Sales of Satellite Products increased $14.7 million from $5.3 million to $20.0
million. Sales of Wireless Products decreased $809,000 from $9.8 million to $9
million. Sales of Antenna Products increased $365,000 from $2.3 million to $2.7
million.
The increase in sales of Satellite Products resulted primarily from the
Company's entry into the U.S. DBS satellite market as a result of its
acquisition of certain satellite television products from Gardiner Communicatins
in April 1999.
The decrease in the sale of Wireless Products resulted from continued softness
in both domestic and international Wireless Cable markets. Domestically,
wireless cable operators are currently not purchasing significant amounts of
one-way video equipment as they finalize a deployment strategy for two-way
wireless voice and Internet applications.

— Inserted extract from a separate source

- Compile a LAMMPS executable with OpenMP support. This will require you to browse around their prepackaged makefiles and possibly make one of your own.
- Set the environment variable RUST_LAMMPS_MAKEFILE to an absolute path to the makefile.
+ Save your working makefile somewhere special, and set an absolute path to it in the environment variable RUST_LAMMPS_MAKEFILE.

Internationally, there continues to be
a lack of capital available for system expansion, thereby significantly reducing
the demand for subscriber equipment.
The increase in the sale of Antenna Products by Micro Pulse resulted primarily
from sales of Antenna Products into new wireless markets as the Company focuses
on antenna applications outside the GPS market.

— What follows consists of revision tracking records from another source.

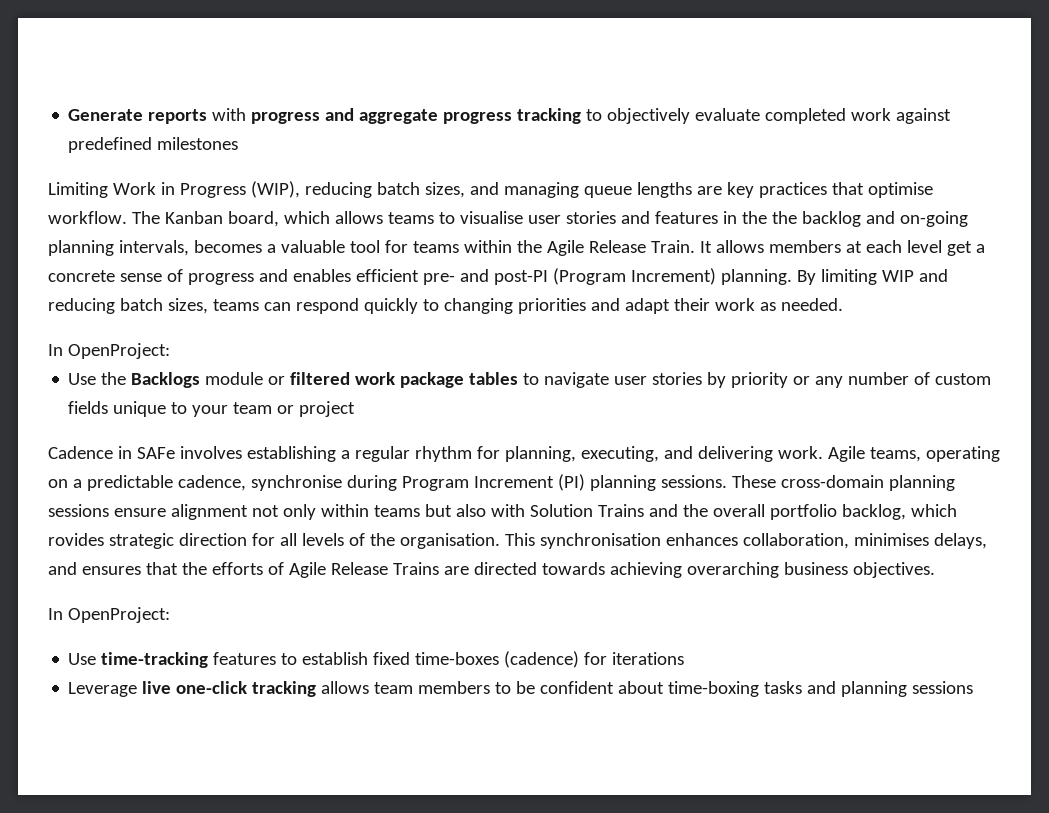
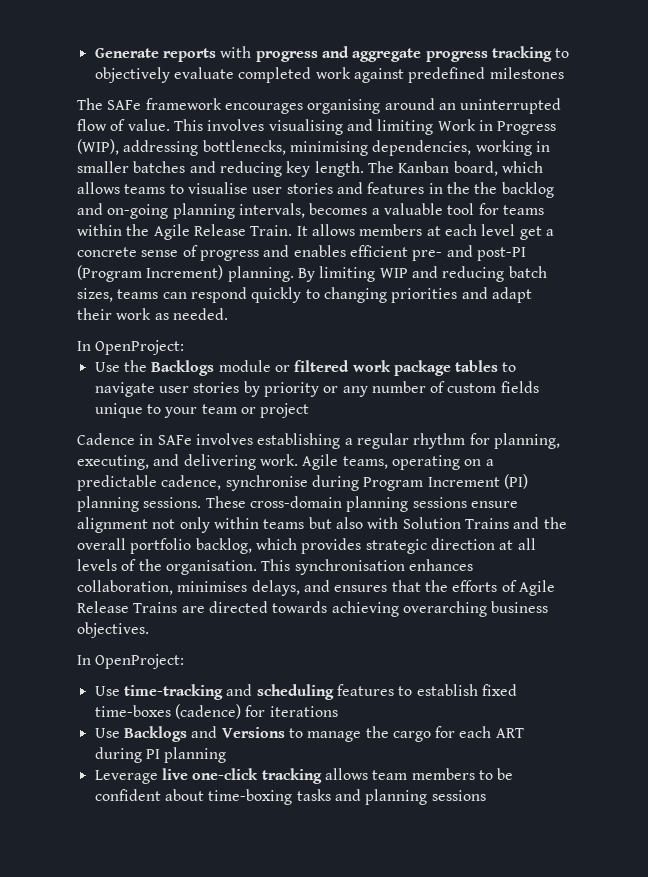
- Limiting Work in Progress (WIP), reducing batch sizes, and managing queue lengths are key practices that optimise workflow.
+ The SAFe framework encourages organising around an uninterrupted flow of value. This involves visualising and limiting Work in Progress (WIP), addressing bottlenecks, minimising dependencies, working in smaller batches and reducing key length.
- These cross-domain planning sessions ensure alignment not only within teams but also with Solution Trains and the overall portfolio backlog, which rovides strategic direction for all levels of the organisation.
+ These cross-domain planning sessions ensure alignment not only within teams but also with Solution Trains and the overall portfolio backlog, which provides strategic direction at all levels of the organisation.
- Use time-tracking features to establish fixed time-boxes (cadence) for iterations
+ Use time-tracking and scheduling features to establish fixed time-boxes (cadence) for iterations
+ Use Backlogs and Versions to manage the cargo for each ART during PI planning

GROSS PROFIT AND GROSS MARGIN
Gross profit increased by $4.4 million from $4.7 million for the six months
ended August 29, 1998 to $9.2 million for the six months ended August 28, 1999,
while gross margins increased from 27.2% to 28.9%. The increase in gross profit
resulted from increased sales volumes as well as improved gross margins. The
improvement in gross margin results primarily from reduced costs and improved
efficiencies at the Company's Camarillo U.S.A. facility, offset by sales of
lower margin satellite products acquired from Gardiner in April 1999.
OPERATING EXPENSES
Research and development expenses increased $43,000 from $2.48 million to $2.53
million.
Selling expenses decreased $64,000 from $2.4 million to $2.3 million.
Although research and selling expenses between periods are relatively the same
in terms of absolute dollars, there were significant decreases in discretionary
spending in the current six month period as compared to the prior year, offset
by increases in salaries, and added personnel primarily related to the Gardiner
acquisition in April 1999.
General and Administrative expense increased $205,000 from $2.0 million to $2.2
million. The increase relates primarily to incentive bonus accruals for
anticipated bonuses to be paid if the Company's fiscal year 2000 operating
results exceed profit objectives established at the beginning of the year.
INCOME (LOSS) FROM OPERATIONS
Income (loss) from operations, for the reasons outlined above, increased $4.3
million, from an operating loss of $2.2 million to operating income of $2.1
million.
MINORITY INTEREST SHARE IN (INCOME) LOSS OF MICRO PULSE
The Company consolidates 100% of the sales and expenses of Micro Pulse. The
minority interest share in (income) loss of Micro Pulse eliminates the 49.5% of
the (income) loss of Micro Pulse relating to the minority stockholders share of
the (income) loss of Micro Pulse.
(PROVISION FOR) BENEFIT FROM INCOME TAXES
The (provision for) benefit from for income taxes for the second quarter of
fiscal 2000 is based upon an annualized tax rate of 36%, the same tax rate as
fiscal year 1999. This tax rate assumes savings from benefits allowed for export
sales through a foreign sales corporation and research and development tax
credits.
NET INCOME (LOSS)
Net income (loss), for reasons outlined above, increased by $2.6 million from an
operating loss of $1,322,000 to operating income of $1.3 million.
LIQUIDITY AND CAPITAL RESOURCES
The Company has a $6.0 million working capital facility with Santa Monica Bank
at the bank's prime rate (8.5% at August 28, 1999). As of August 28, 1999, no
amounts were outstanding under the credit facility. The $6.0 million credit
facility with Santa Monica Bank expires in June 2001.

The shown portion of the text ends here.